Reasons for changing - Like all brewing systems the BM had some limitations/quirks/idiosyncrasies. Some of which could be worked around, some which perhaps linger as mild annoyances.
For me I guess there were a couple of reasonably major points...
1...the 6-6.5kg practical limitation to the grain in the malt pipe...mash efficiency notably drops off once you get above 6kg of grain in the malt pipe. Yes if you want to brew a bigger beer you can brew short, or do an iterated mash, boil longer....yes you can just about squeeze 7kg in if you use a "yield increase disc/filter" or you can add fermentables (D/LME) to the boil...but at the end of the day they are all what I would call compromises.
2...without wanting to drastically increase my production levels (at the time, I brewed maybe 17-18 20L batches a year) there were times that I wanted to brew a longer brew length...competitions, sharing etc etc. Yes, there was nothing really to stop me brewing say 25L on the BM...but that requires an increase in grain to achieve similar strengths and starts putting us back into point 1 above territory. Generally I now find I'm brewing 23-25L batches since moving to the G40....my limitation now is my FV size and I don't really want anything bigger as I wouldn't be able to haul it easily into my fermentation fridge.
Minor irritations...
3...extracting as much of the wort from the BM into the FV as possible...the 5L deadspace under the tap is a lot of beer to "lose"....yes I know grain is (or was!!) cheap and I could increase grain to get my required brewlength/strength but once more we start getting into 1 and 2 above....and you know...it still "hurts" to leave 5L of wort that could potentially be the best beer you've ever brewed in the bottom of the BM
I've tried other solutions such as fitting a racking arm to the inside of the BM outlet...reasonably successful, I've used the BAC Brewing springer system....great concept, works perfectly with plain water but the moment you start introducing sticky sugary wort and maybe some hops into the equation I found it didn't work so well...unless you put a pump on the outside tap and sucked the wort out...then it is perfect!! There are other solutions...Speidels device that uses the BM's own pump to drive the wort up a tube via the same hole that the pump uses to pump through the mash....this actually works very well....but you know what....its yet another device and piece of tubing to clean and sanitise!!

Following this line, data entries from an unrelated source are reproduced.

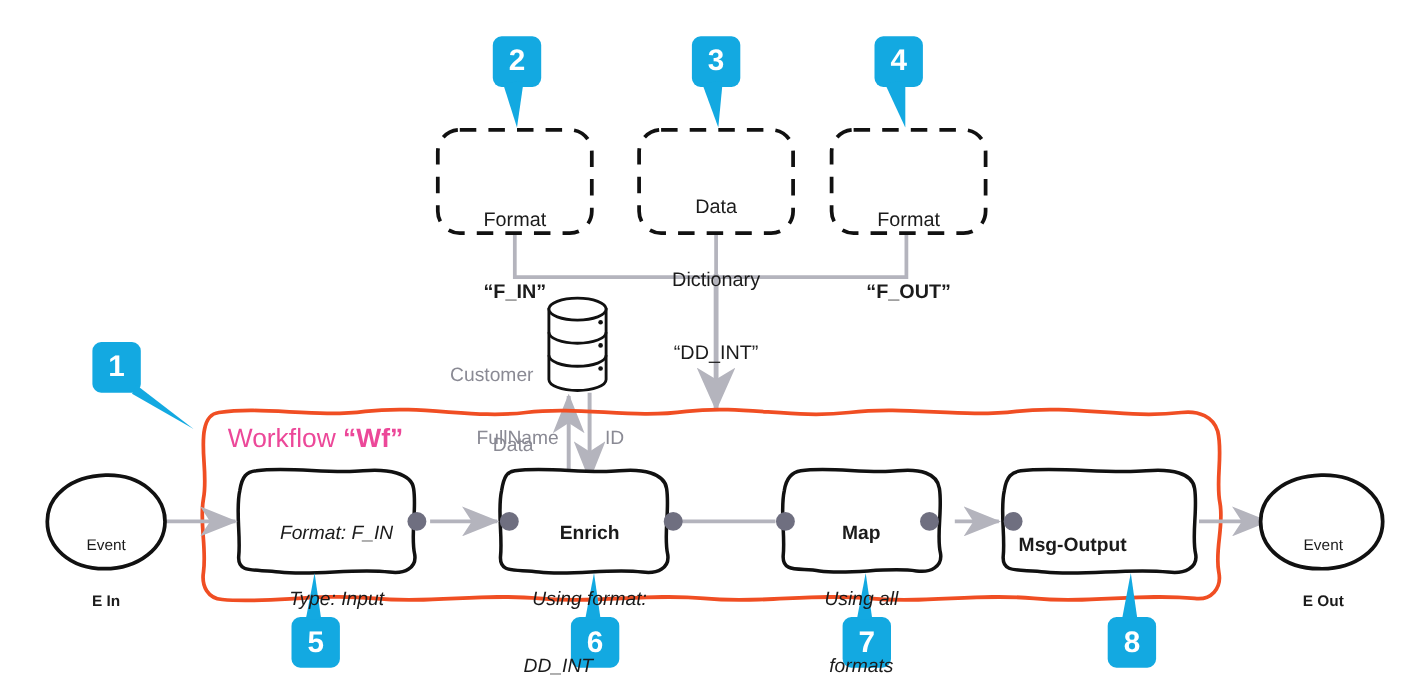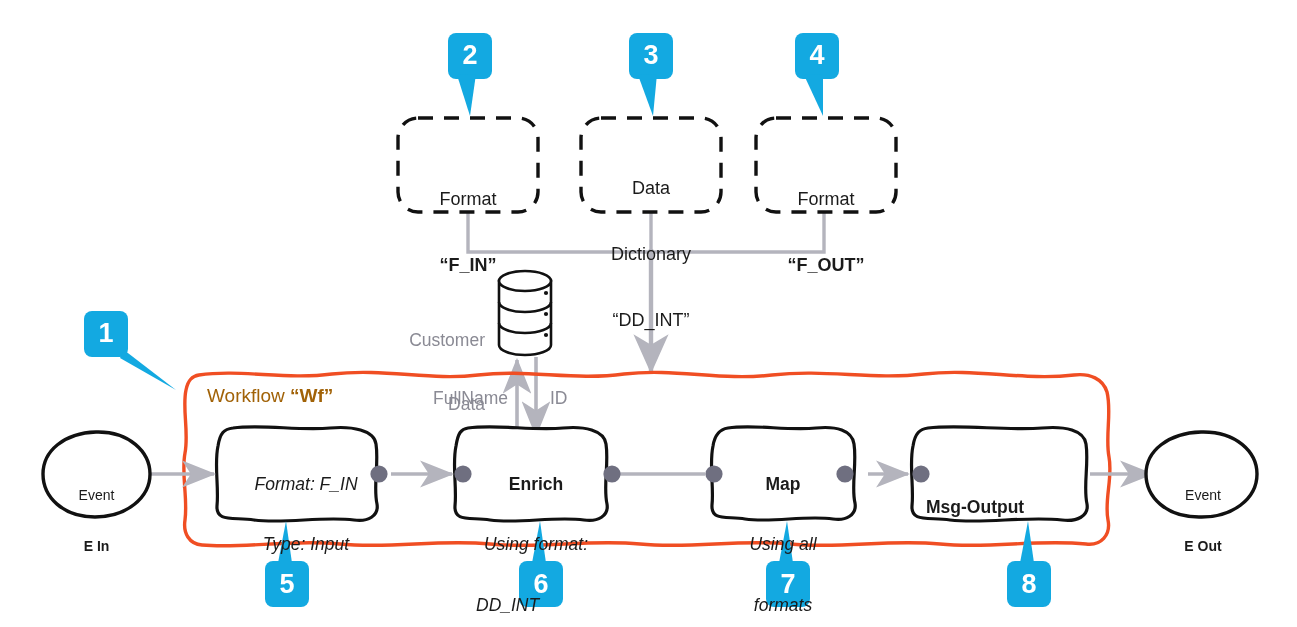--- a/index.html
+++ b/index.html
@@ -52,22 +52,22 @@
   .dash-txt {
     font-size: 18px;
     color: #1b1b1b;
   }
   .ev-txt { font-size: 14px; }
   .gray-lbl {
     color: #8a8a94;
     font-size: 17.5px;
   }
   .wf-lbl {
-    font-size: 19px;
-    color: #a16207;
+    font-size: 24px;
+    color: #ec4899;
     text-align: left;
   }
   .wf-lbl b { font-weight: bold; }
 </style>
 </head>
 <body>
 
 <div id="stage">
 
   <svg class="layer" viewBox="0 0 1297 627">
@@ -267,21 +267,21 @@
     <div class="node-sub" style="text-align:left; padding-left:14px;">DD_INT</div>
   </div>
 
   <div class="txt" style="left:715px; top:435px; width:136px;">
     <div class="node-title">Map</div>
     <div class="node-sub">Using all</div>
     <div class="node-sub">formats</div>
   </div>
 
   <div class="txt" style="left:926px; top:446px; width:160px;">
-    <div class="node-title" style="text-align:left;margin-top:12px;">Msg-Output</div>
+    <div class="node-title" style="text-align:left;">Msg-Output</div>
   </div>
 
   <div class="txt ev-txt" style="left:43px; top:453px; width:107px;">
     <div>Event</div>
     <div style="font-weight:bold;">E In</div>
   </div>
 
   <div class="txt ev-txt" style="left:1148px; top:453px; width:110px;">
     <div>Event</div>
     <div style="font-weight:bold;">E Out</div>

4...relatively low powered heating element...slow temperature ramp up times makes for a long brew day....I brew outside in my garage at all times of the year and despite having the BM ThermoCollar, and an additional layer of foil backed bubble wrap thermal insulation, the painstakingly slow 1 degree per minute heating rate does make for an extended brew day...another 500w on the BM20 heating element would be ideal in my opinion!!....the 2.9kw element of the G40 has proved to be a big improvement.
5...weak boil...again brewing outside in the winter you really notice this...effectively the same underlying reason as 4...the domed lid does help in this regard. I have no such issues with the G40 boil.
6...cleaning....getting behind those spiralled BM heating elements was a real pain...especially with leaf hops...cleaning the non visible side of the spiral elements also wasn't easy. Cleaning the G40 is a breeze by comparison.
Don't get me wrong....I'd had my BM for 6 years and done roughly 100 brews on it before deciding to chnge....it was and still is an excellent piece of kit but, times move on, other newer devices offer alternative ways of doing things (and, no doubt, also come with their own set of compromises!!!) and potentially improve upon older models.
I have no regrets about making the change.